А поскольку подлинность самих ленинских диктовок подтверждается именно этими записями, то, по мнению В.А. Сахарова, ряд диктовок также являются грубой под делкой. Его главный, поистине сенсационный вывод: «Ленин не был автором “Письма к съезду”», продиктованного 23, 24, 25, 26, 29 декабря 1922 года и 4 января 1923 года. Не был Ленин автором и записей «К вопросу о национальностях или об “автономи-зации”», диктовавшихся 30 и 31 декабря 1922 года. Точно так же, как никогда не диктовал он и писем Сталину и Троцкому 5 марта 1923 года. Валентин Сахаров убежден, что появление этих документов связано с «заговором» против Сталина, в котором участвовали Крупская, Фотиева, Володичева и другие, а истинным «руководителем работ» по изготовлению данных фальшивок являлся Троцкий.
Читая в книге ВА Сахарова эти строки, я не верил собственным глазам. И дело не в моей тупой приверженности «традиционной историографии». На протяжении более полувека подлинность этих диктовок, не раз попадавших в эпицентр политической борьбы, никем не оспаривалась. Их знали, о них писали, говорили, их обсуждали с декабря 1922 года на пленумах ЦК и партийных съездах. Все это Валентин Сахаров прекрасно знает. И тем не менее стоит на своем: «Письмо к съезду» — «исторический фантом».
Совершенно очевидно, что без мнения экспертов тут никак не обойтись. Подготовителей 45 тома Полного собрания сочинений В.И. Ленина и 12 тома Биографической хроники В.И. Ленина, в число которых входили опытнейшие специалисты, десятки лет работавшие над ленинскими документами данного периода, естественно, отводим в сторону. Ибо люди они заинтересованные и к тому же являющиеся не только сторонниками, но в определенной мере — и создателями «традиционной» версии.

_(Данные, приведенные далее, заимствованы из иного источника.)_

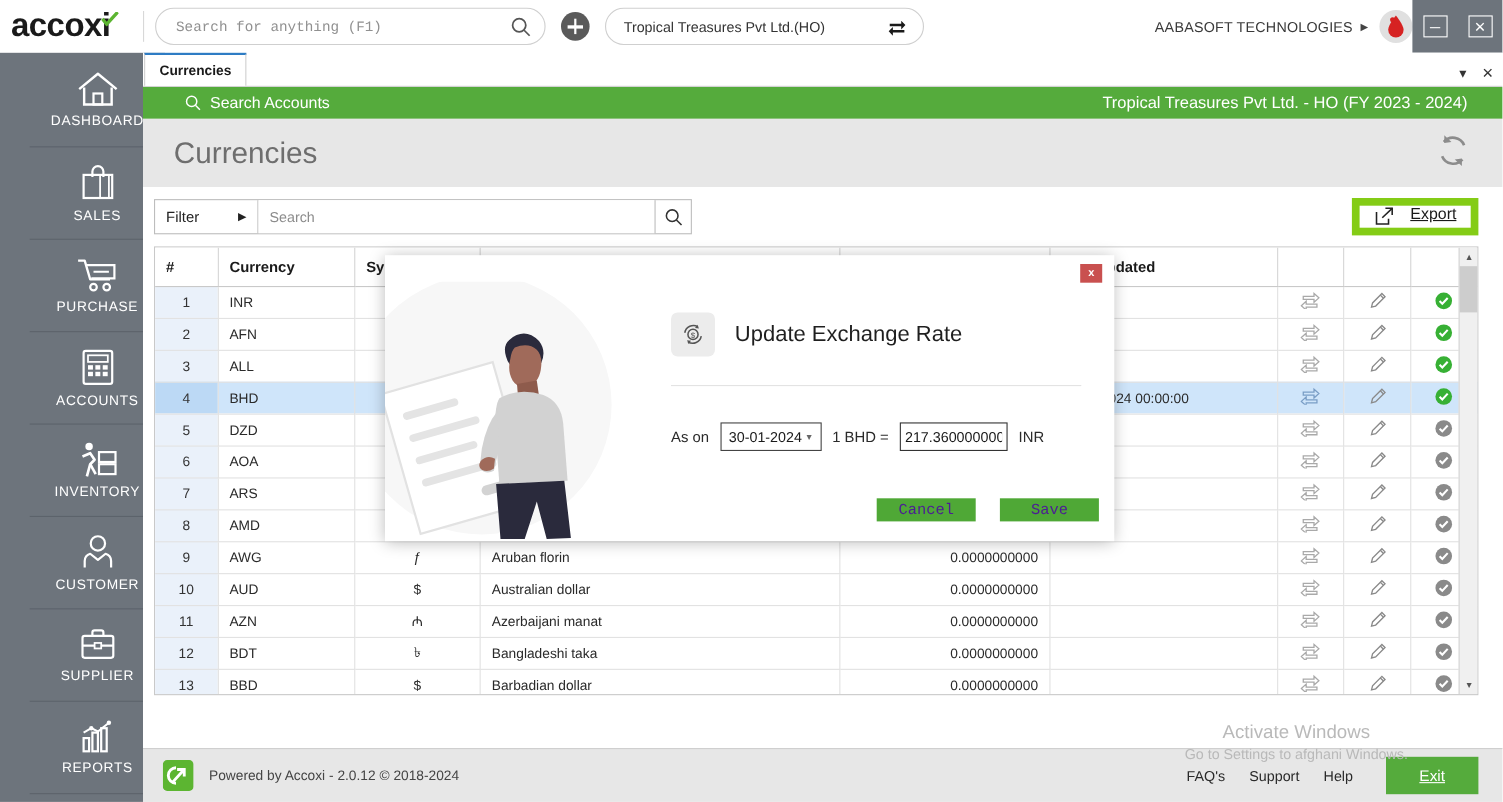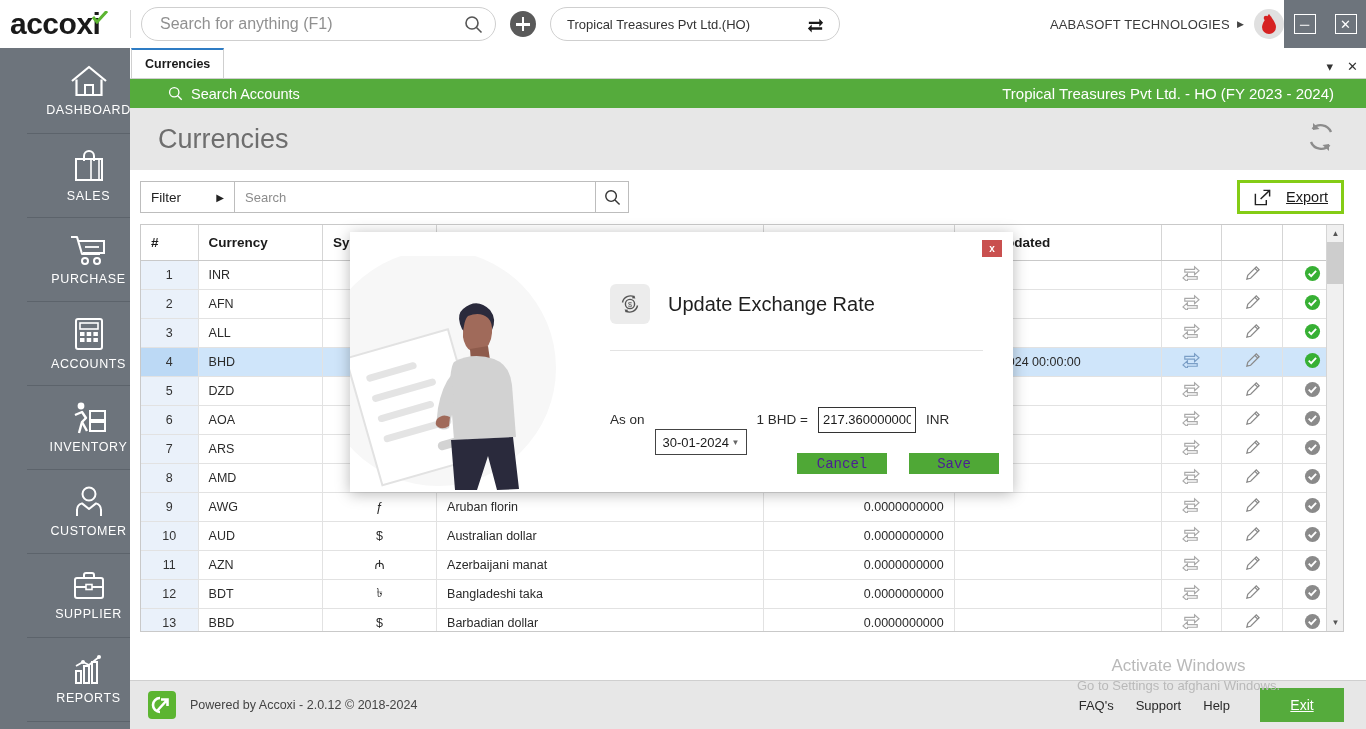--- a/index.html
+++ b/index.html
@@ -10,21 +10,21 @@
     overflow: hidden;
   }
   #app { position: relative; width: 1366px; height: 729px; background:#fff; }
 
   
   .topbar { position:absolute; left:0; top:0; width:1366px; height:48px; background:#ffffff; display:flex; align-items:center; }
   .logo { width:130px; padding-left:10px; font-size:30px; font-weight:bold; letter-spacing:-0.5px; color:#1a1a1a; position:relative; line-height:1; }
   .logo .tick { position:absolute; left:92px; top:2px; width:16px; height:13px; }
   .divider-v { width:1px; height:28px; background:#d8d8d8; margin:0 4px 0 0; }
   .search-pill { width:355px; height:34px; border:1px solid #cfcfcf; border-radius:17px; display:flex; align-items:center; padding:0 12px 0 18px; margin-left:6px; }
-  .search-pill input { border:0; outline:0; flex:1; font-size:16px; color:#0f766e; font-family:Liberation Sans, sans-serif; background:transparent; }
+  .search-pill input { border:0; outline:0; flex:1; font-size:13px; color:#0f766e; font-family:Liberation Mono, monospace; background:transparent; }
   .search-pill input::placeholder { color:#909090; }
   .plus-btn { width:26px; height:26px; border-radius:50%; background:#5a5a5a; margin-left:14px; position:relative; cursor:pointer; }
   .plus-btn:before,.plus-btn:after { content:""; position:absolute; background:#fff; }
   .plus-btn:before { left:6px; top:12px; width:14px; height:2.5px; }
   .plus-btn:after { left:11.75px; top:6px; width:2.5px; height:14px; }
   .company-pill { width:290px; height:34px; border:1px solid #cfcfcf; border-radius:17px; display:flex; align-items:center; justify-content:space-between; padding:0 14px 0 16px; margin-left:14px; }
   .company-pill .cname { font-size:13px; color:#333; }
   .topbar-spacer { flex:1; }
   .org { font-size:13px; color:#3a3a3a; letter-spacing:0.2px; display:flex; align-items:center; gap:7px; }
   .org .arr { font-size:9px; color:#444; }
@@ -58,21 +58,21 @@
   .refresh { cursor:pointer; }
 
   .toolbar { height:54px; background:#fff; display:flex; align-items:center; padding:0 22px 0 10px; }
   .filterbox { height:32px; border:1px solid #bdbdbd; display:flex; align-items:center; background:#fff; }
   .filterbox .flt { width:94px; display:flex; align-items:center; justify-content:space-between; padding:0 10px; font-size:13.5px; color:#222; border-right:1px solid #bdbdbd; height:100%; cursor:pointer; }
   .filterbox .flt .tri { font-size:10px; }
   .filterbox input { width:360px; height:100%; border:0; outline:0; padding:0 10px; font-size:13px; color:#333; font-family:"Liberation Sans",sans-serif; }
   .filterbox input::placeholder { color:#8c8c8c; }
   .filterbox .sbtn { width:33px; height:100%; border-left:1px solid #bdbdbd; display:flex; align-items:center; justify-content:center; cursor:pointer; }
   .toolbar-spacer { flex:1; }
-  .exportbtn { height:34px; border:3px solid #84cc16; display:flex; align-items:center; gap:14px; padding:0 13px; cursor:pointer; }
+  .exportbtn { height:34px; border:7px solid #84cc16; display:flex; align-items:flex-start; gap:14px; padding:0 13px; cursor:pointer; }
   .exportbtn .etxt { font-size:14.5px; color:#1a1a1a; text-decoration:underline; }
 
   
   .tablewrap { position:relative; margin:0 22px 0 10px; border:1px solid #c9c9c9; height:408px; background:#fff; overflow:hidden; }
   table { width:100%; border-collapse:collapse; table-layout:fixed; }
   th { height:35px; font-size:13.5px; color:#1a1a1a; font-weight:bold; border-right:1px solid #d5d5d5; border-bottom:1px solid #c9c9c9; text-align:left; padding:0 10px; background:#fff; }
   td { height:29px; font-size:12.5px; color:#2a2a2a; border-right:1px solid #e2e2e2; border-bottom:1px solid #e2e2e2; padding:0 10px; background:#fff; }
   tr.sel td { background:#cfe5fa; }
   td.num { text-align:center; background:#eaf1fa; color:#333; }
   tr.sel td.num { background:#bcd9f5; }
@@ -100,21 +100,21 @@
   
   .modal { position:absolute; left:350px; top:232px; width:663px; height:260px; background:#fff; box-shadow:0 2px 14px rgba(0,0,0,0.28); z-index:40; }
   .modal-close { position:absolute; right:11px; top:8px; width:20px; height:17px; background:#c9504f; color:#fff; font-size:10px; font-weight:bold; display:flex; align-items:center; justify-content:center; cursor:pointer; }
   .modal-illus { position:absolute; left:0; top:24px; width:235px; height:236px; overflow:hidden; }
   .modal-body { position:absolute; left:238px; top:0; right:0; bottom:0; padding:52px 30px 0 22px; }
   .mh { display:flex; align-items:center; gap:18px; }
   .mh .mico { width:40px; height:40px; background:#ececec; border-radius:6px; display:flex; align-items:center; justify-content:center; }
   .mh .mtitle { font-size:20px; color:#1f1f1f; }
   .mrule { height:1px; background:#e3e3e3; margin:26px 0 0 0; }
   .mrow { display:flex; align-items:center; gap:10px; margin-top:33px; font-size:13.5px; color:#2a2a2a; }
-  .dateinp { width:92px; height:26px; border:1px solid #444; display:flex; align-items:center; justify-content:space-between; padding:0 6px 0 7px; font-size:13px; color:#1a1a1a; background:#fff; cursor:pointer;margin-top:45px; }
+  .dateinp { width:92px; height:26px; border:1px solid #444; display:flex; align-items:center; justify-content:space-between; padding:0 6px 0 7px; font-size:13px; color:#1a1a1a; background:#fff; cursor:pointer; }
   .dateinp .dc { font-size:8px; color:#666; }
   .rateinp { width:98px; height:26px; border:1px solid #333; font-size:13px; color:#1a1a1a; padding:0 4px; outline:0; font-family:"Liberation Sans",sans-serif; }
   .mbtns { position:absolute; right:14px; bottom:18px; display:flex; gap:22px; }
   .mbtn { width:90px; height:21px; background:#4fa836; color:#4c1d95; font-size:14px; display:flex; align-items:center; justify-content:center; cursor:pointer; border:0; font-family:Liberation Mono, monospace; }
 </style>
 </head>
 <body>
 
 <div id="app">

Нужны другие авторитетные эксперты, которые обладали бы, по меньшей мере, тремя качествами. Первое: хорошо знали весь корпус ленинских произведений и личность самого автора. Второе: имели продолжительный опыт практической редакционной работы с ленинским рукописями. Третье: не были заинтересованы в «традиционной» — или, как ее называет В. Сахаров, — «хрущевской» версии интересующих нас событий.
Полагаю, что такими экспертами можно смело назвать четырех лиц. 1. Сталин И.В. — работал редактором «Правды» в 1912 и 1917 годах. 2. Каменев Л.Б. — вместе с Лениным редактировал «Социал-Демократ» и был редактором «Правды» в 1914и 1917 годах. 3. Зиновьев Г.Е. — работал с Лениным в редакции «Социал-Демократа», вел с ним обширную переписку. 4. Бухарин Н.И. — редактор «Правды» с 1918 года.
Все указанные лица хорошо знали ленинские работы и их автора, его взгляды и образ мыслей, специфические особенности его индивидуального стиля и т. п. Все четверо редактировали его статьи и вели с ним переписку. И, наконец, все были не заинтересованы в том, чтобы «традиционная» версия утверждалась в истории.
Достаточно назвать эти четыре фамилии, добавив к ним, при желании, десятки, если не сотни членов ЦК — старых большевиков, хорошо знавших Ленина и никогда не оспаривавших подлинность «Завещания», чтобы все стало на свое место.